Background: Treatment-free remission (TFR)-that is, stopping tyrosine kinase inhibitor (TKI) therapy without loss of response-is an emerging treatment goal in chronic myeloid leukemia (CML). Objective: To evaluate TFR after discontinuation of second-line nilotinib therapy. Design: Single-group, phase 2, open-label study. (ClinicalTrials.gov: NCT01698905). Setting: 63 centers in 18 countries. Patients: Adults with CML in chronic phase who received TKI therapy for at least 3 years (>4 weeks with imatinib, then ≥2 years with nilotinib) and achieved MR4.5 (BCR-ABL1 ≤0.0032% on the International Scale [BCR-ABL1IS]) while receiving nilotinib entered a 1-year consolidation phase. Those with sustained MR4.5 during consolidation were eligible to enter TFR. Interventions: Patients received nilotinib during consolidation; those who entered TFR stopped treatment. Patients with loss of major molecular response (MMR) (BCR-ABL1IS ≤0.1%) or confirmed loss of MR4 (BCR-ABL1IS ≤0.01%) during TFR reinitiated nilotinib treatment. Measurements: Proportion of patients without loss of MMR, confirmed loss of MR4, or treatment reinitiation within 48 weeks of stopping treatment (primary end point). Results: 163 patients who had switched from imatinib to nilotinib (for reasons including resistance, intolerance, and physician preference) enrolled in the study and entered the consolidation phase.
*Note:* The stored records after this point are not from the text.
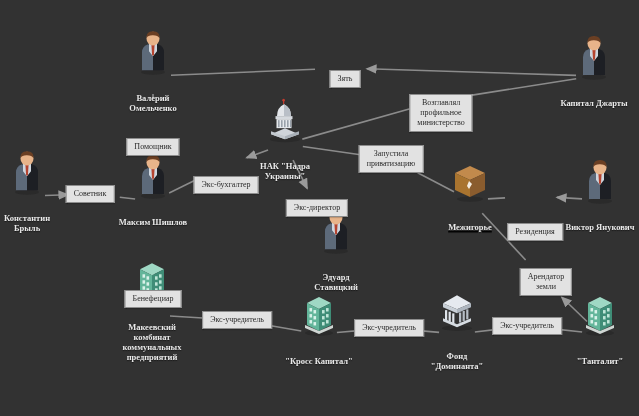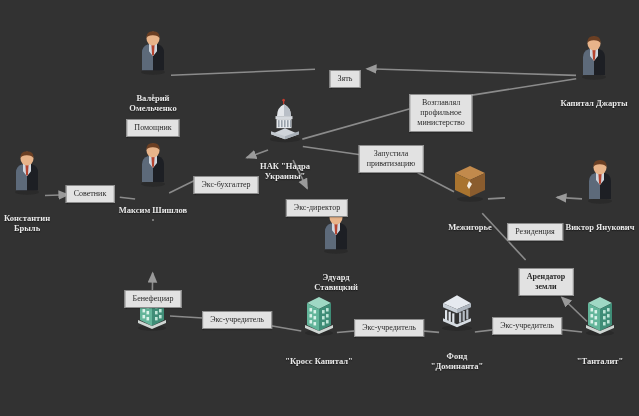--- a/index.html
+++ b/index.html
@@ -334,7 +334,7 @@
     </div>
   <div id="label-layer">
       <div class="edge-label" style="left: 345px; top: 79px;">Зять</div>
-      <div class="edge-label" style="left: 153px; top: 128px;">Помощник</div>
+      <div class="edge-label" style="left: 153px; top: 147px;">Помощник</div>
       <div class="edge-label" style="left: 90px; top: 194px;">Советник</div>
       <div class="edge-label" style="left: 226px; top: 165px; margin-top: 20px;">Экс-бухгалтер</div>
       <div class="edge-label" style="left: 153px; top: 251px; margin-top: 48px;">Бенефециар</div>

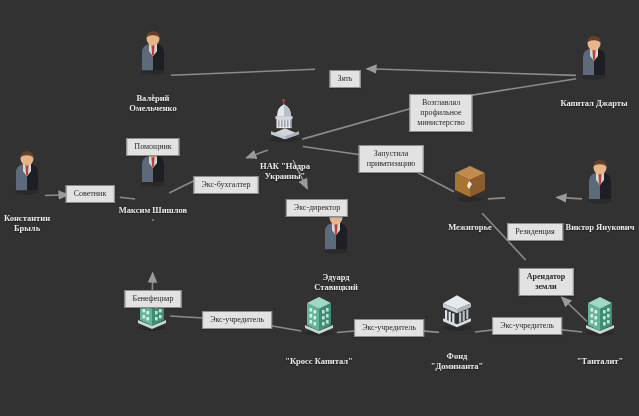--- a/index.html
+++ b/index.html
@@ -145,7 +145,7 @@
         <div class="node-label">Константин
 Брыль</div>
       </div>
-      <div class="node" style="left: 153px; top: 179px;">
+      <div class="node" style="left: 153px; top: 191px;">
         <span>
           <svg class="node-icon" viewBox="0 0 46 46">
             <ellipse cx="23" cy="42" rx="12" ry="2.6" fill="#2a2a2a"></ellipse>

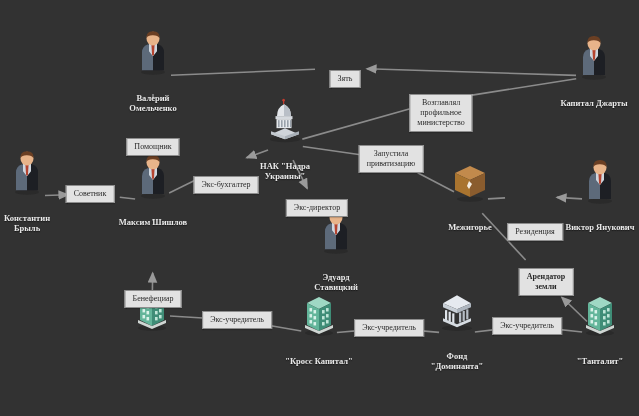--- a/index.html
+++ b/index.html
@@ -199,7 +199,7 @@
         <div class="node-label">Эдуард
 Ставицкий</div>
       </div>
-      <div class="node" style="left: 470px; top: 196px;">
+      <div class="node" style="left: 470px; top: 196px; text-decoration: underline;">
         <span>
           <svg class="node-icon" viewBox="0 0 46 46">
             <ellipse cx="23" cy="40" rx="13" ry="2.6" fill="#2a2a2a"></ellipse>

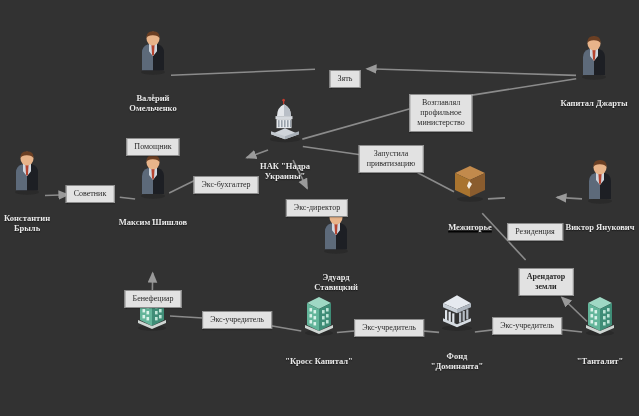--- a/index.html
+++ b/index.html
@@ -345,7 +345,7 @@
       <div class="edge-label" style="left: 391px; top: 159px;">Запустила
 приватизацию</div>
       <div class="edge-label" style="left: 535px; top: 196px; margin-top: 36px;">Резиденция</div>
-      <div class="edge-label" style="left: 546px; top: 282px; font-weight: bold;">Арендатор
+      <div class="edge-label" style="left: 546px; top: 282px;">Арендатор
 земли</div>
       <div class="edge-label" style="left: 237px; top: 320px;">Экс-учредитель</div>
       <div class="edge-label" style="left: 389px; top: 328px;">Экс-учредитель</div>

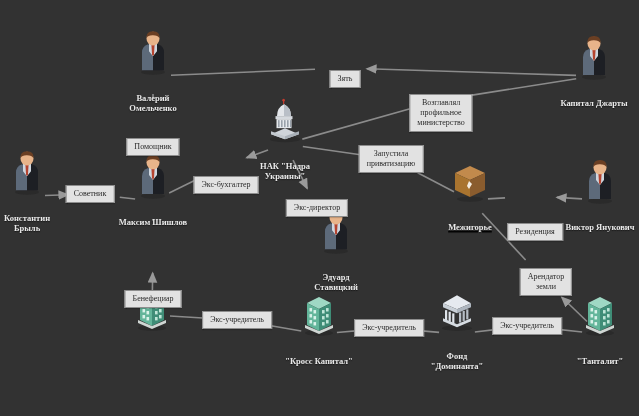--- a/index.html
+++ b/index.html
@@ -251,6 +251,10 @@
             <path d="M23 38 L37 32 L37 35 L23 41 L9 35 L9 32 Z" fill="#cfd6d3"></path>
           </svg>
         </span>
+        <div class="node-label">Макеевский
+комбинат
+коммунальных
+предприятий</div>
       </div>
       <div class="node" style="left: 319px; top: 330px;">
         <span>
Of these patients, 126 met the criteria for entering the TFR phase, and 73 (58% [95% CI, 49% to 67%]) and 67 (53% [CI, 44% to 62%]) maintained TFR at 48 weeks (primary end point) and 96 weeks, respectively. Of the 56 patients who reinitiated nilotinib therapy, 55 regained MMR or better and 52 regained MR4.5. None had CML progression to accelerated phase or blast crisis. Musculoskeletal pain was more frequent during the first 48 weeks after nilotinib discontinuation. Limitation: The study included a heterogeneous patient population and was not designed to compare outcomes between patients continuing and those stopping treatment. Conclusion: TFR seems achievable in patients with sustained MR4.5 after switching to nilotinib. Primary Funding Source: Novartis Pharmaceuticals Corporation.